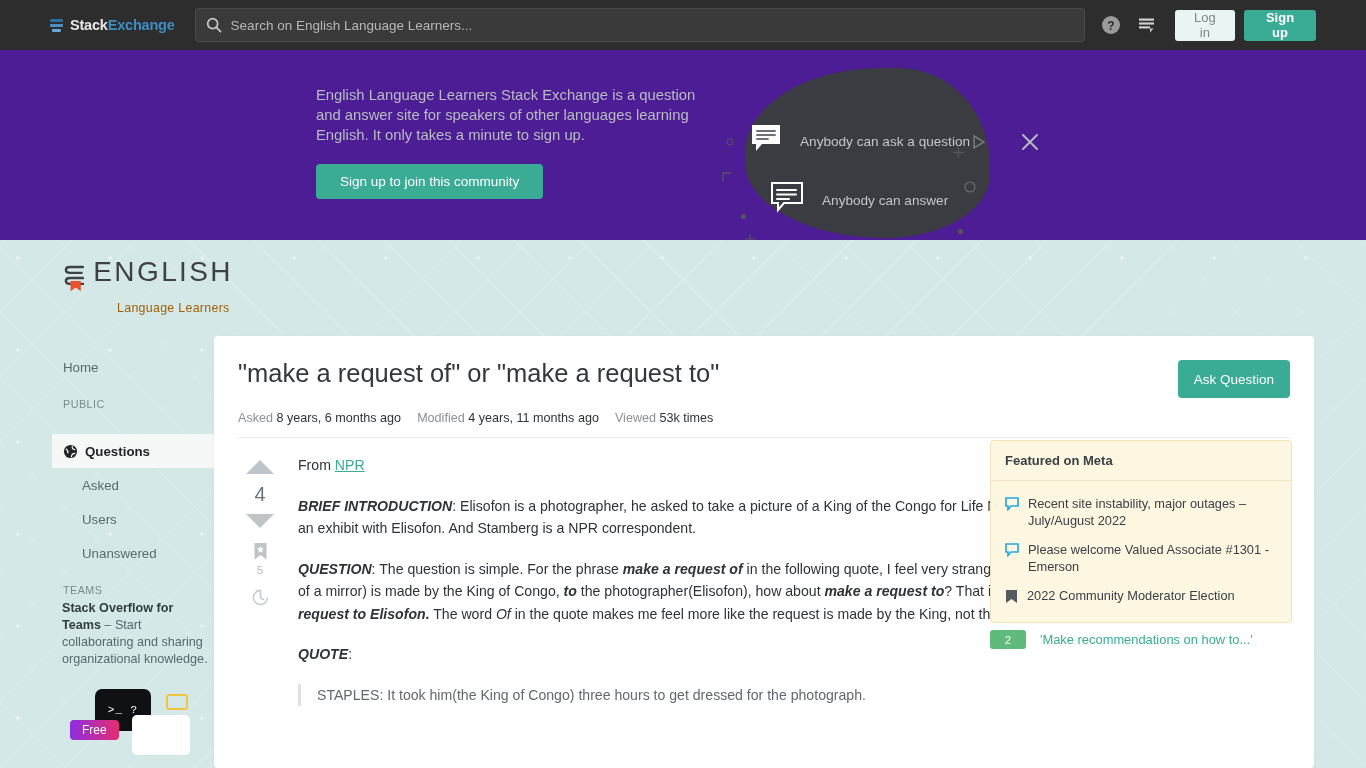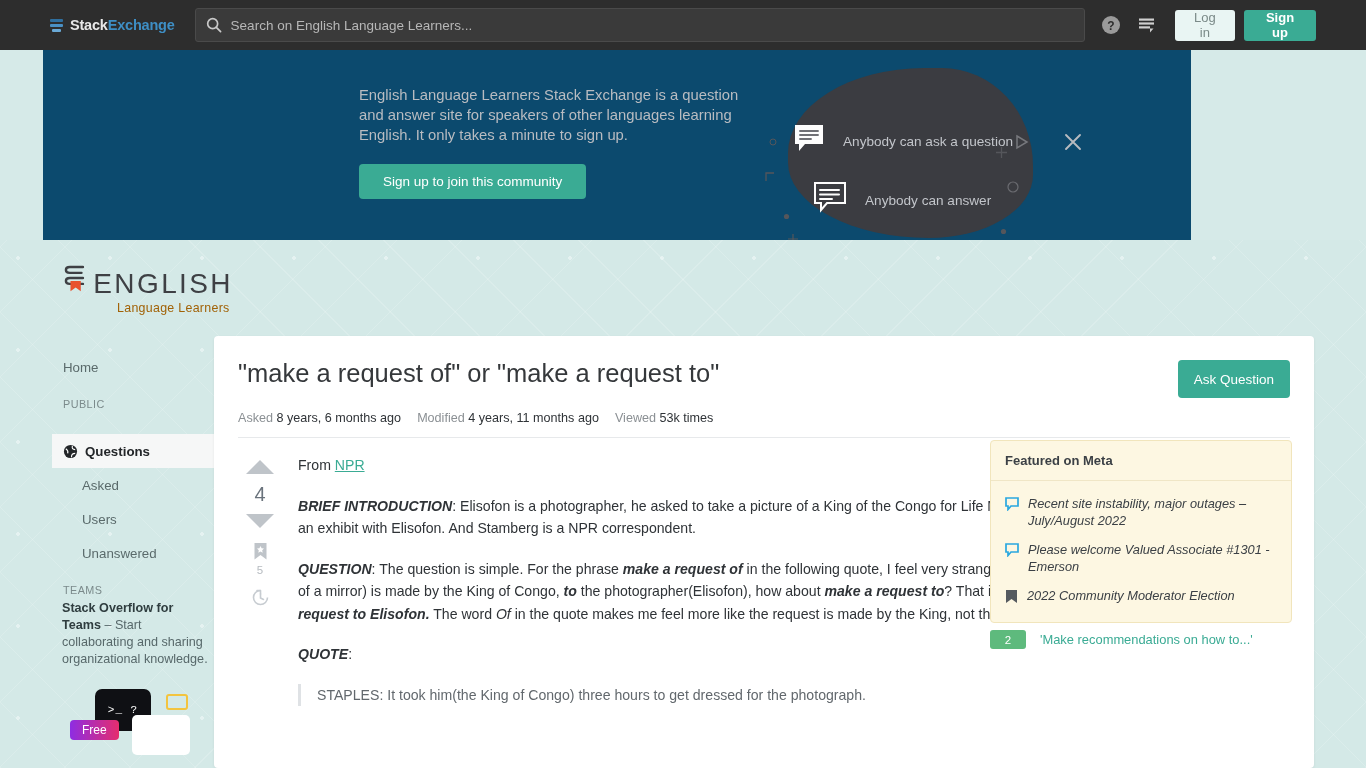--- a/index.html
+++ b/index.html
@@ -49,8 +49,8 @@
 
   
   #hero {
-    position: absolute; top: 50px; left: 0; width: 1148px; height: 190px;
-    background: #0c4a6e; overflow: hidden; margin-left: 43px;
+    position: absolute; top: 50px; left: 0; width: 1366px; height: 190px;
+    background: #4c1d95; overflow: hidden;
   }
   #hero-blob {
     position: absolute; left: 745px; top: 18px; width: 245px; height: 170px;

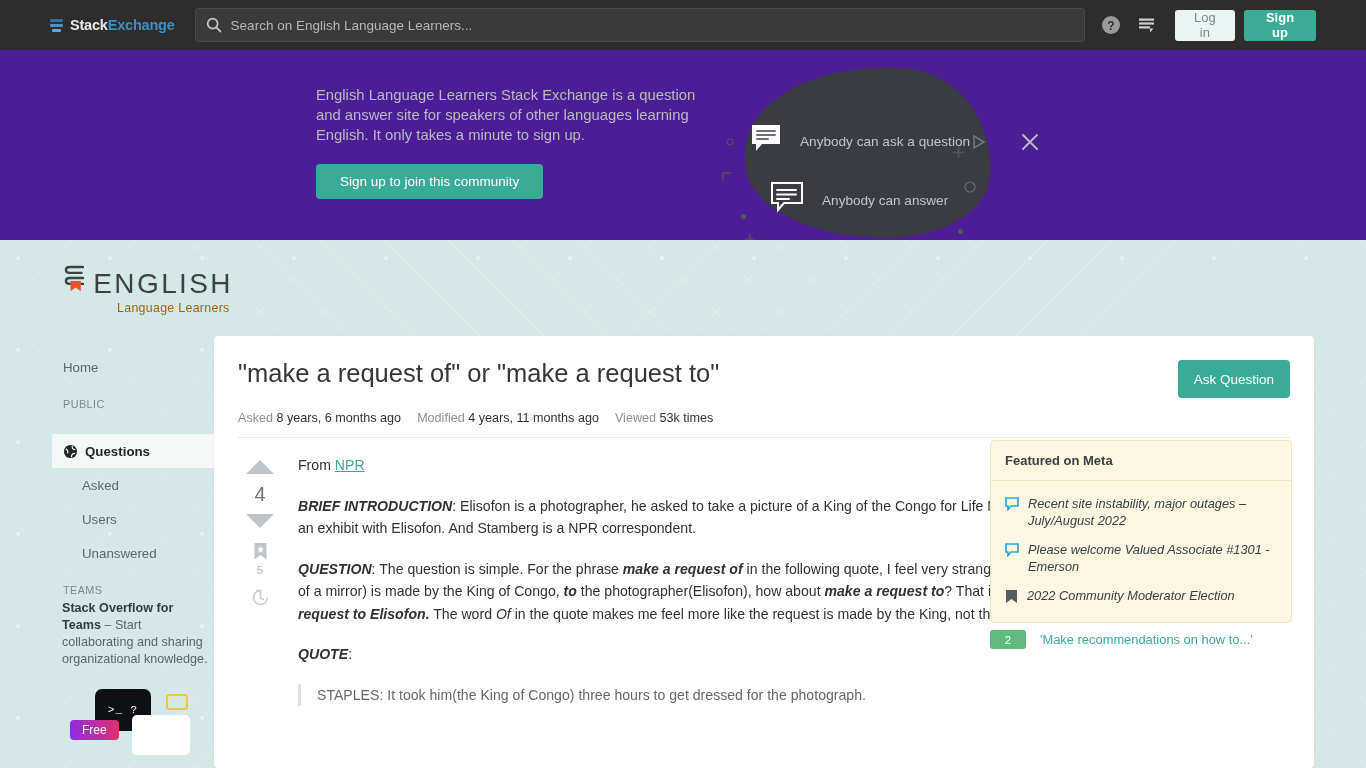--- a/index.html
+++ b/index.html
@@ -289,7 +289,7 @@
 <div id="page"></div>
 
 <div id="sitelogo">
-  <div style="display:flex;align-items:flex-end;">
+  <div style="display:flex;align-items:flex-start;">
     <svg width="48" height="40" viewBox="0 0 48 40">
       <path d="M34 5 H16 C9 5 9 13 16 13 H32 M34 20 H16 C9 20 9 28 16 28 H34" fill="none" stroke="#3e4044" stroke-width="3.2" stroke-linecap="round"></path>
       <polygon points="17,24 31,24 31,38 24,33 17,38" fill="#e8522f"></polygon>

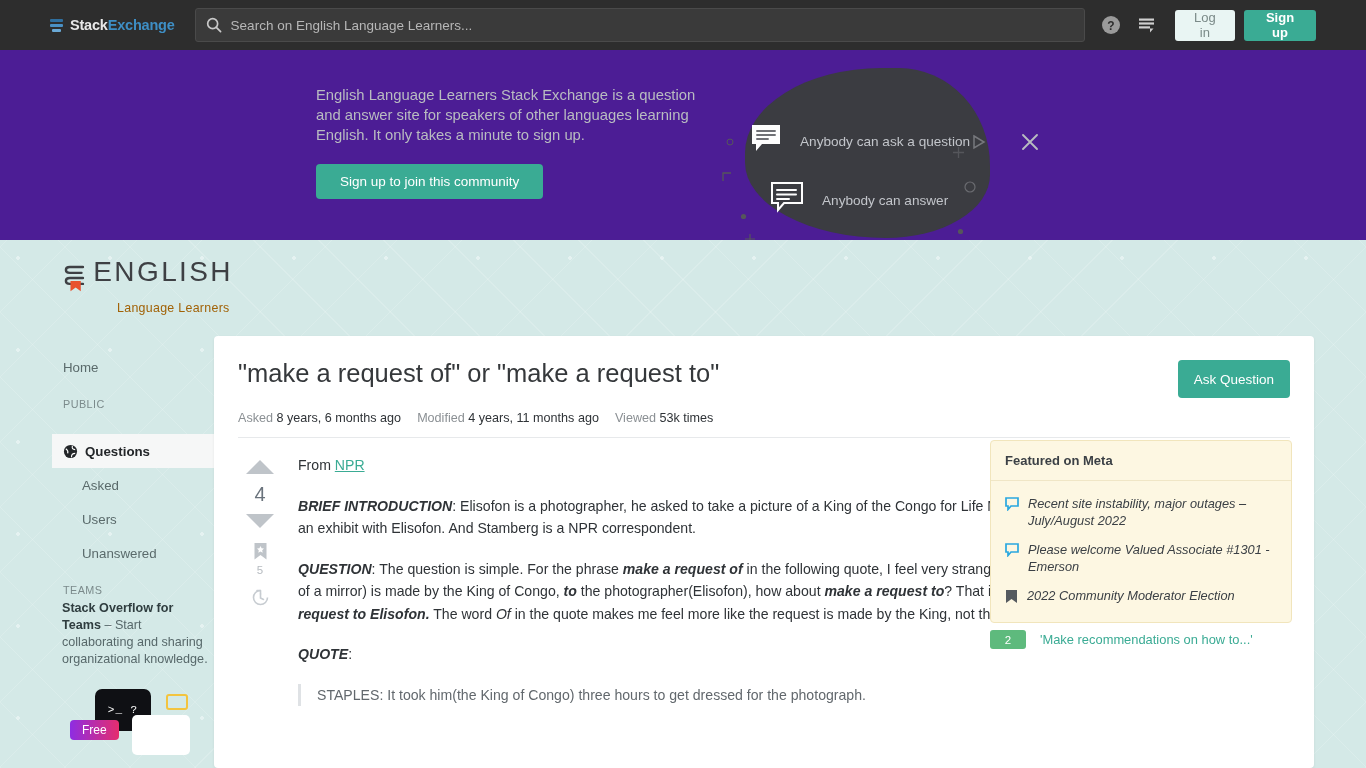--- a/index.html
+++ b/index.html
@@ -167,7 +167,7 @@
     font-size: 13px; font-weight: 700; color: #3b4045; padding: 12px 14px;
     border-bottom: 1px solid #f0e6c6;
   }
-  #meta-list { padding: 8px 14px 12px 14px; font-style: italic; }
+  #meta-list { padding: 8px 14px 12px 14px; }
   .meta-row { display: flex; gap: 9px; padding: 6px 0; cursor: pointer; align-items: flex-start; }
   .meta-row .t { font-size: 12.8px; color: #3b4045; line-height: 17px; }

• _WHAT TO WORK ON_:
Could you reproduce the listing above word for word while leaving out its pictures?

• _EXERCISE RESPONSE_:
--- a/index.html
+++ b/index.html
@@ -49,8 +49,8 @@
 
   
   #hero {
-    position: absolute; top: 50px; left: 0; width: 1148px; height: 190px;
-    background: #0c4a6e; overflow: hidden; margin-left: 43px;
+    position: absolute; top: 50px; left: 0; width: 1366px; height: 190px;
+    background: #4c1d95; overflow: hidden;
   }
   #hero-blob {
     position: absolute; left: 745px; top: 18px; width: 245px; height: 170px;

--- a/index.html
+++ b/index.html
@@ -289,7 +289,7 @@
 <div id="page"></div>
 
 <div id="sitelogo">
-  <div style="display:flex;align-items:flex-end;">
+  <div style="display:flex;align-items:flex-start;">
     <svg width="48" height="40" viewBox="0 0 48 40">
       <path d="M34 5 H16 C9 5 9 13 16 13 H32 M34 20 H16 C9 20 9 28 16 28 H34" fill="none" stroke="#3e4044" stroke-width="3.2" stroke-linecap="round"></path>
       <polygon points="17,24 31,24 31,38 24,33 17,38" fill="#e8522f"></polygon>

--- a/index.html
+++ b/index.html
@@ -167,7 +167,7 @@
     font-size: 13px; font-weight: 700; color: #3b4045; padding: 12px 14px;
     border-bottom: 1px solid #f0e6c6;
   }
-  #meta-list { padding: 8px 14px 12px 14px; font-style: italic; }
+  #meta-list { padding: 8px 14px 12px 14px; }
   .meta-row { display: flex; gap: 9px; padding: 6px 0; cursor: pointer; align-items: flex-start; }
   .meta-row .t { font-size: 12.8px; color: #3b4045; line-height: 17px; }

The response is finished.